What is Mulder recommend? Well, I'm gonna go with the regression hypnosis. That's right, Thank god, I have deeper regression hypnosis. I'm still only catching up. I'm up to the beginning of the fifth season and he's already done this four times. Uh, and that's per Those are four episodes, I want to say. In jose Chunks from Outer Space, it's at least three

times in that episode he does it. Yeah. And jose Chungs, which is probably my favorite episode, hose Chungs from Outer Space, he does it to the same girl at least three times. And so what what is the idea of regression hypnosis? Well, as depicted in the episodes, and we're going to distinguish between what happens on the X Files and what might

happen in real life. On the episodes, you've got a hypnotist or some kind of therapist who practices hypnotism, who puts somebody into a hypnotized state, so they'll tell them to relax and and say some kind of like patterns of words that put them into an altered state of consciousness, and then the person gets kind of dreamy and starts remembering things. Wait a minute, they in the hypnotist says

where are you now? And the person under hypnosis says, I'm being lifted up above the ground and I'm floating through walls in a spacecraft and I'm laying there while the aliens do experiments on me. And this is what happens in the show pre Beviously, this person had no memory of an event, and then suddenly, by being hypnotized, they have access to memories that weren't available to them

consciously before. Yeah. This is um connected to the Satanic panic that was happening around the eighties as well as the same kind of thing. Robert and I talked about it in the episode we did on Satanic Panic. I believe the book that popularized this was called Michelle Remembers, Yeah, and it very much the same idea, except for instead of aliens, it was demon worshippers. Nice. So, in the early nineteen nineties, when Chris Carter was first developing the

idea of the X files. He got into the work of the Harvard psychiatrist John E. Mac, And Johnny Mac was deep into the study of alien abductee experiences at the time. I think he got into it in the nineteen eighties. So Mac worked personally with more than two hundred different people who claimed to have experiences of alien abductions. He interviewed them and he tried to understand with their experiences and the effect of abduction experiences on personality, consciousness,

and worldview. And the interesting thing is altruistic, I guess.

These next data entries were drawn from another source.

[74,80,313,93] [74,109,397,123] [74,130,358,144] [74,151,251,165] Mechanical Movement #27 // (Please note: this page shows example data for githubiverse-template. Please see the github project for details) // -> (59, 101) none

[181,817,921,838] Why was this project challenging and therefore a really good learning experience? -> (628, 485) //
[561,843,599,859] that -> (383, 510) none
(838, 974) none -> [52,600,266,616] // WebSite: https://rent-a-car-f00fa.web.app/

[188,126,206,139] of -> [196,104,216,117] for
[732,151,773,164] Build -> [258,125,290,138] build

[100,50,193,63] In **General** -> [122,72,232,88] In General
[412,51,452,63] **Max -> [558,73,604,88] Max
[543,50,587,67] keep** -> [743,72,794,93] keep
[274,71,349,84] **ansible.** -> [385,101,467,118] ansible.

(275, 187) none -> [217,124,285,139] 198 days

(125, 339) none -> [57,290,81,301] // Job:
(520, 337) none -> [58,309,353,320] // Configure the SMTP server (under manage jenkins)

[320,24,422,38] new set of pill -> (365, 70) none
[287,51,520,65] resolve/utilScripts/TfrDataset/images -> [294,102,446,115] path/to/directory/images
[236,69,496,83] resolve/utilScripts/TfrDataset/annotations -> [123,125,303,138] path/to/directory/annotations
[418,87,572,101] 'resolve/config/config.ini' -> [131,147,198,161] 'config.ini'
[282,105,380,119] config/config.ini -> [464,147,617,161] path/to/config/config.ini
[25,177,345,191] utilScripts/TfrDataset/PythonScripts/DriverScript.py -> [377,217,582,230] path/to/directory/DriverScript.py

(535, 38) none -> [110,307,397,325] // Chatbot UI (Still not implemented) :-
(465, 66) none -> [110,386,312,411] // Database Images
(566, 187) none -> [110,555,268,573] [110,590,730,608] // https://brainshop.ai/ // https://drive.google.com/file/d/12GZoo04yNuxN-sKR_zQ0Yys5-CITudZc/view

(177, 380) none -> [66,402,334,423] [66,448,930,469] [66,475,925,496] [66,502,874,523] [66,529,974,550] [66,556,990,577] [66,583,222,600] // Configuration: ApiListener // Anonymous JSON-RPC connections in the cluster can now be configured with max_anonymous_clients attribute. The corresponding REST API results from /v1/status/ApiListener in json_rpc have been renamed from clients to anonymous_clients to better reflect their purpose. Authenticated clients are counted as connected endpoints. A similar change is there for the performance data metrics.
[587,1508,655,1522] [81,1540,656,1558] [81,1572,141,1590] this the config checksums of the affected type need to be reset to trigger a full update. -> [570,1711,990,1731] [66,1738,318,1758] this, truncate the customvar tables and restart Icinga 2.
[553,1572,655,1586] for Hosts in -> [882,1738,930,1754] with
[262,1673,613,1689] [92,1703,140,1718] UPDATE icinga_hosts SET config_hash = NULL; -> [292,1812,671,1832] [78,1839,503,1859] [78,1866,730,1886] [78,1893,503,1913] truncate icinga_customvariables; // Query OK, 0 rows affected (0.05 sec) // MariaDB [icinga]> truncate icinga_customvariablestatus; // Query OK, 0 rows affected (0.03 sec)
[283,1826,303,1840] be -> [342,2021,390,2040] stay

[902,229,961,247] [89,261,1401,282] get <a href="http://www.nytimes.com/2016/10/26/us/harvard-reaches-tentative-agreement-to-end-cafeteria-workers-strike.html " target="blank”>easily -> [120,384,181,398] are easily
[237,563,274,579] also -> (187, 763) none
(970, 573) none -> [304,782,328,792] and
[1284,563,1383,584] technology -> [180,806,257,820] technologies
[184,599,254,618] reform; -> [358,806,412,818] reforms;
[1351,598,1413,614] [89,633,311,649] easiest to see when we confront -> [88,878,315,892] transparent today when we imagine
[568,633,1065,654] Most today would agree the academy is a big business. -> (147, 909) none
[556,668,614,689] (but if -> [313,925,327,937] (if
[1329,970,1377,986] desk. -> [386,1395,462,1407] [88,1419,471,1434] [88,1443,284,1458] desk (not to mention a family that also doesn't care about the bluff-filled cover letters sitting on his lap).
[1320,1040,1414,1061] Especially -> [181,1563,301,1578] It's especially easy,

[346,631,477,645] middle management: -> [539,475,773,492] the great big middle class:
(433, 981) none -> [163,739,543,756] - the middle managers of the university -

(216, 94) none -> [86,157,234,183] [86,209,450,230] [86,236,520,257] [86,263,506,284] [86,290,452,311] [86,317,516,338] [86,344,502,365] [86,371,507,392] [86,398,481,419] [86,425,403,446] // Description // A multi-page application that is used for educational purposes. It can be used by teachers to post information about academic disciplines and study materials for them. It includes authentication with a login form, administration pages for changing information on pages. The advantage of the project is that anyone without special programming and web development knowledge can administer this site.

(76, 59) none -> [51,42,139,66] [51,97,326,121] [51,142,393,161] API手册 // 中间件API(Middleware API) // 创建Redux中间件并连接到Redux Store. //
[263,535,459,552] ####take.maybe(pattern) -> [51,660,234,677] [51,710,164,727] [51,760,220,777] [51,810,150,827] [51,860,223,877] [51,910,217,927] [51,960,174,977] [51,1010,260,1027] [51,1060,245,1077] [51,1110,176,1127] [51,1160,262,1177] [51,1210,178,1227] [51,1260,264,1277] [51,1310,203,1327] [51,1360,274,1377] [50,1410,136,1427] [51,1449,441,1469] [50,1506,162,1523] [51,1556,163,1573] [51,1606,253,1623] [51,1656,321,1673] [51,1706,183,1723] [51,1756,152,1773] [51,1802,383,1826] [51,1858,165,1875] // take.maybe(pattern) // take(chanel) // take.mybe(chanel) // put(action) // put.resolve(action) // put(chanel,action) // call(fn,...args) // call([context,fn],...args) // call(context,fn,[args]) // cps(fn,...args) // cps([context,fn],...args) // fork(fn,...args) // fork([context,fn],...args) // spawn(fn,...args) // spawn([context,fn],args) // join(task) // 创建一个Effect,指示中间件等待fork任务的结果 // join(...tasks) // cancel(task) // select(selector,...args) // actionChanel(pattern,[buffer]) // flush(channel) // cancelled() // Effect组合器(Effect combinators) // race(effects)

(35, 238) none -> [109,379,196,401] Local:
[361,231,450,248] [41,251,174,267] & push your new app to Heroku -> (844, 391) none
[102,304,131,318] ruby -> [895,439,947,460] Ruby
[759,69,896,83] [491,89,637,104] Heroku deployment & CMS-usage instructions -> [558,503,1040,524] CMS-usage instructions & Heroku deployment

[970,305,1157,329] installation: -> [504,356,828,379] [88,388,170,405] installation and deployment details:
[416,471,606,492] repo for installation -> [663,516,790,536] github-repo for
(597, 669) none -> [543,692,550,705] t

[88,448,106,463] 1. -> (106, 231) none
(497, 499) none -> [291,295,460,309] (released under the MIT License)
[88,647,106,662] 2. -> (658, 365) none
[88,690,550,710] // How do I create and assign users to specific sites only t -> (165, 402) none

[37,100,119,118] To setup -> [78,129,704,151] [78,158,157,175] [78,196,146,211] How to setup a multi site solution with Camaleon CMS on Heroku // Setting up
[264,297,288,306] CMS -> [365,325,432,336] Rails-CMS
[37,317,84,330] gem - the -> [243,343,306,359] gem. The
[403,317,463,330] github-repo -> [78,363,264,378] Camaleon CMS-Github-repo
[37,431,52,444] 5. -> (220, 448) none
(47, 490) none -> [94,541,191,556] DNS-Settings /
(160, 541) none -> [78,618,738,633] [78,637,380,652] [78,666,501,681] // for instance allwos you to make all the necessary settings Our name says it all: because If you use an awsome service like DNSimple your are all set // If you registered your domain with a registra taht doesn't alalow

So. Uh. Mac was a respected academic and psychiatrist before he embarked on this alien abduction research. So he wasn't. He wasn't somebody people thought of as a kuk, at least not before this. But his work drew a lot of controversy. He was even investigated by the Harvard medical faculty at one point, who were afraid that he was causing harm to his patients by confirming the reality of their delusions.

So so what was his attitude really too? Yeah, yeah it was. It was he just like a shyster or no, I don't get that since at all, But he but he also it's hard to pin down exactly to what extent he believed in the reality of the alien abductions.

For example, he gave a quote to the BBC where he it sounds like he's trying to avoid the hurance of having gone full Molder, so he he says, he says, I would never say, yes, there are aliens talking to people, but I would say there's a compelling, powerful phenomenon here that I can't account for in any other way. That's mysterious. Yet I can't know what it is, but it seems to me that it invites deeper, further inquiry. So I mean,

that's a respectable point of view. I guess you're just saying, like, well, here's an interesting phenomenon. Lots of people claim to have experienced something I don't really understand, and I don't know. I've said this before in the Satanic Panic episode and other episodes where we talk about people having kind of out of body experiences as such. Uh that it's not that I don't believe, but I do believe that they believe.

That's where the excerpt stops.